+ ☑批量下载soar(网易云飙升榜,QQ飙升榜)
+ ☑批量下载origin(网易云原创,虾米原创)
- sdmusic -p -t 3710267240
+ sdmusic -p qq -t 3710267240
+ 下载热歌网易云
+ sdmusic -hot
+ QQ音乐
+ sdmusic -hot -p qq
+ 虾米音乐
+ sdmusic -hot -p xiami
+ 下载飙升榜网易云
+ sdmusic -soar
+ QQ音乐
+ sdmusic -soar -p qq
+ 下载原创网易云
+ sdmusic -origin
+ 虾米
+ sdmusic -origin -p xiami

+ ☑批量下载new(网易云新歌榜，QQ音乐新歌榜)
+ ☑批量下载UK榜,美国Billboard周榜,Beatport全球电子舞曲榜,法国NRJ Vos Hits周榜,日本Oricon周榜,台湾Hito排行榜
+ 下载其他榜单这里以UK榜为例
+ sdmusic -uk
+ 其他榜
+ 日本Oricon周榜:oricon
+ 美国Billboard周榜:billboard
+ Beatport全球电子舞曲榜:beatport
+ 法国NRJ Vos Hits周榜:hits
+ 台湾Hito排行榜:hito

--------------------

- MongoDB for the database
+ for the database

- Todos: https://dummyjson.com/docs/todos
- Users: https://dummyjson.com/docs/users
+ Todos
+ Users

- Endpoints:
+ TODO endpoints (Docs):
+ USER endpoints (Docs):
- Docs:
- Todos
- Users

--------------------

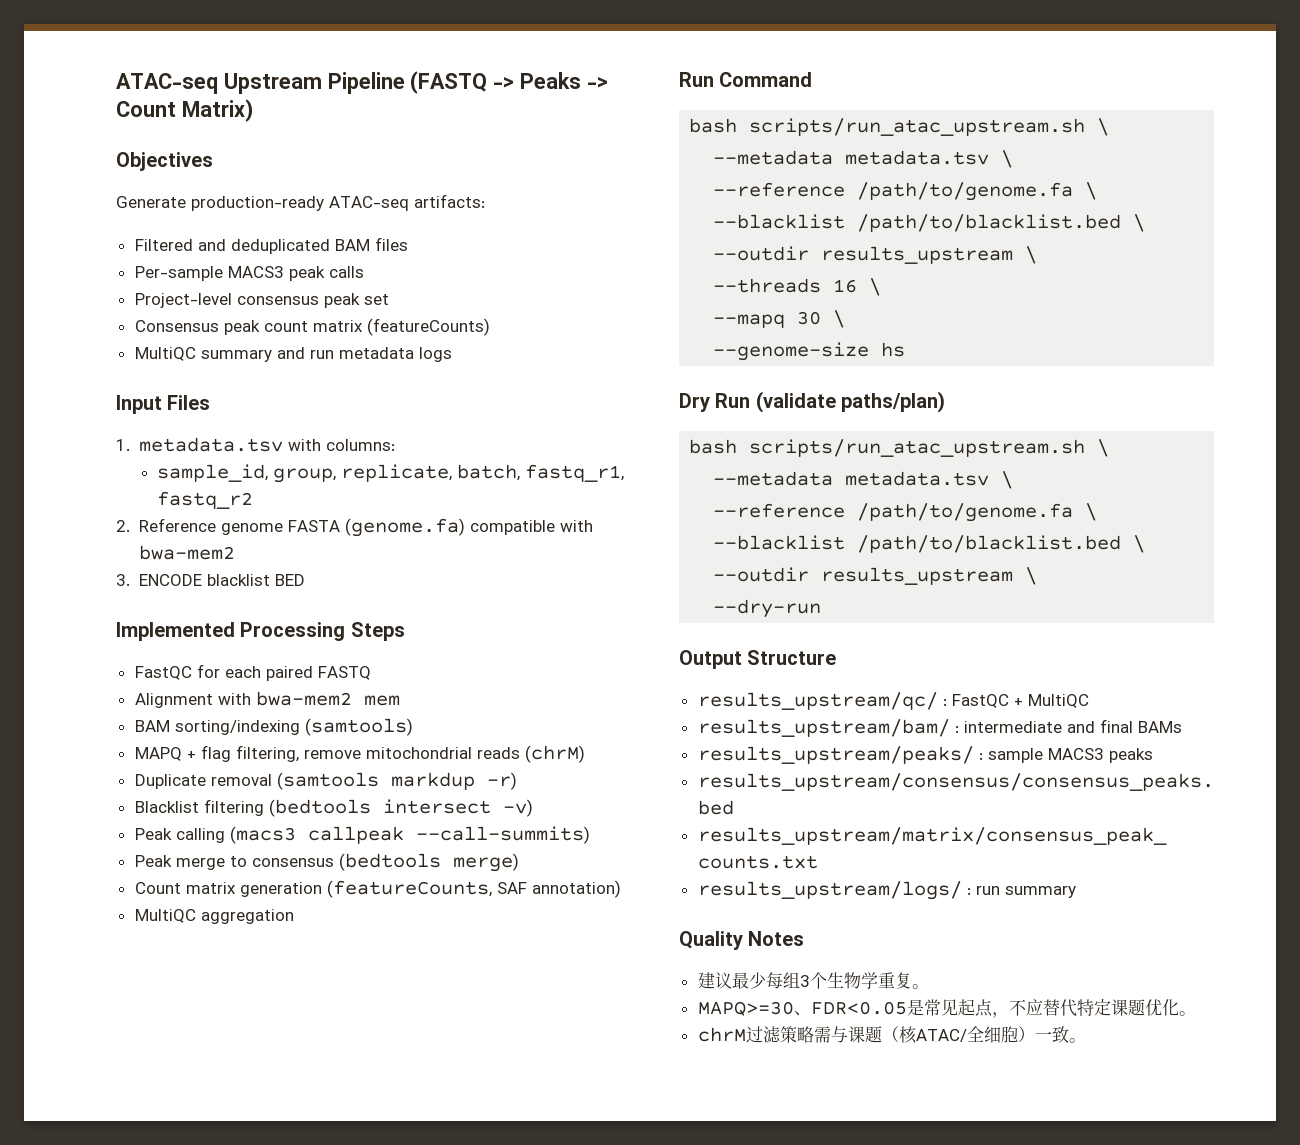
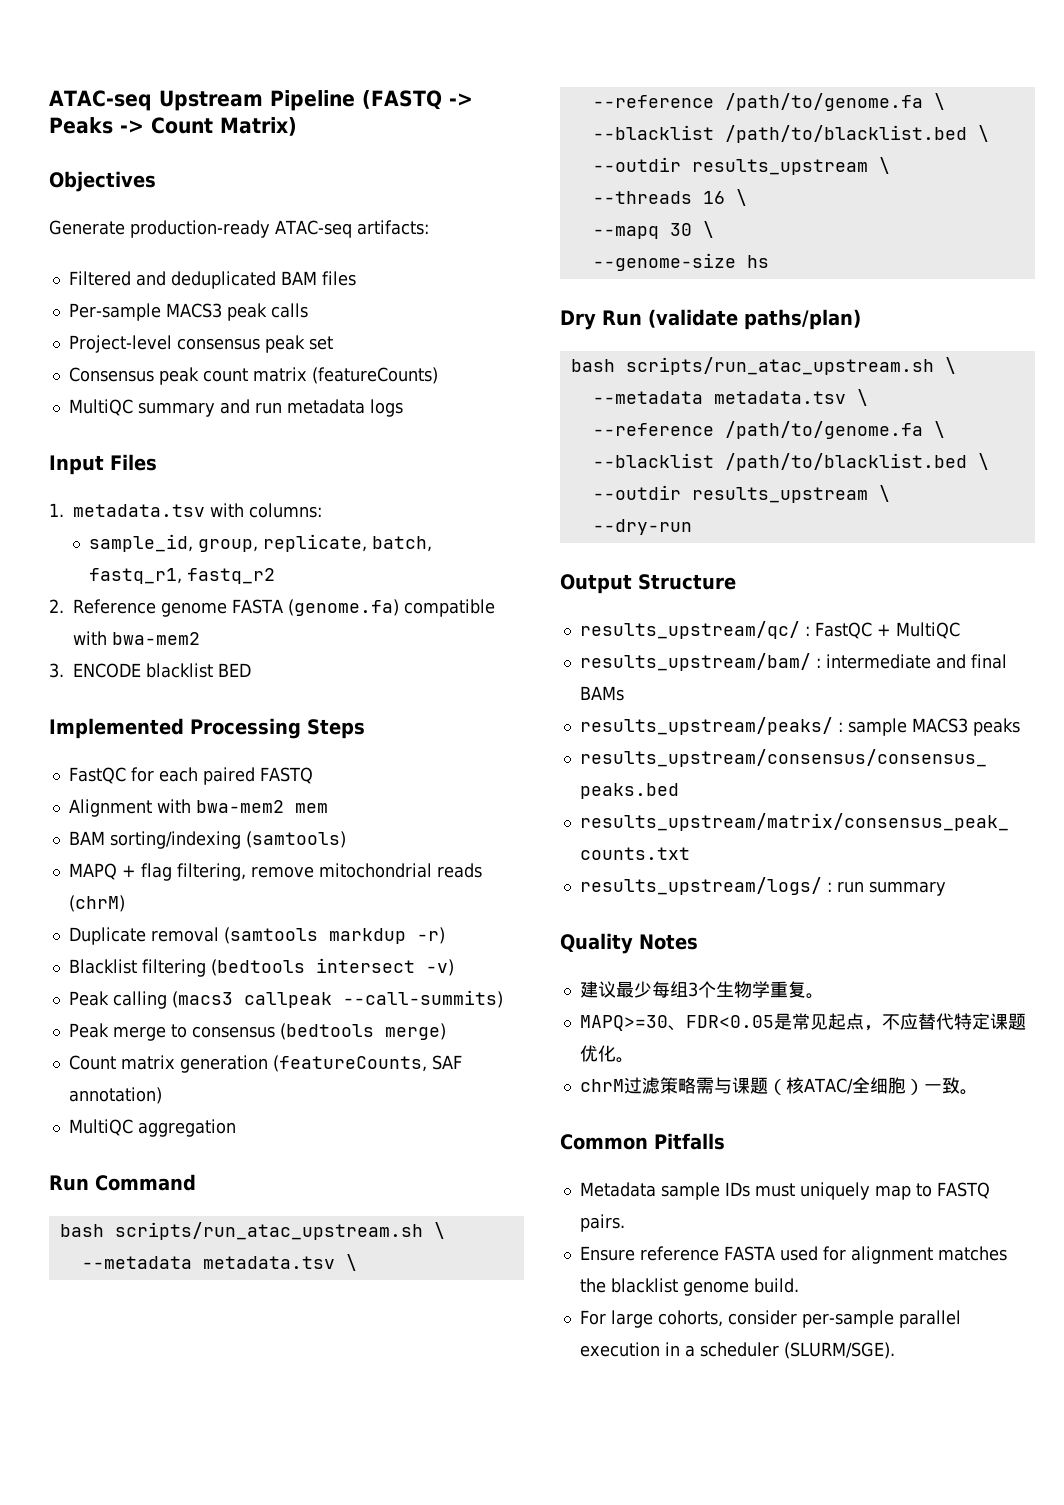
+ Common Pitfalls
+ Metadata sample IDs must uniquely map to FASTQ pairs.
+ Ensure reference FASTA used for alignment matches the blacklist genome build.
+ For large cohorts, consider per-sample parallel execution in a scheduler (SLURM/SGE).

--------------------

# Problem to solve:
Each line that includes the string "database" should be copied from the data.

# Answer box:
- MongoDB for the database
+ for the database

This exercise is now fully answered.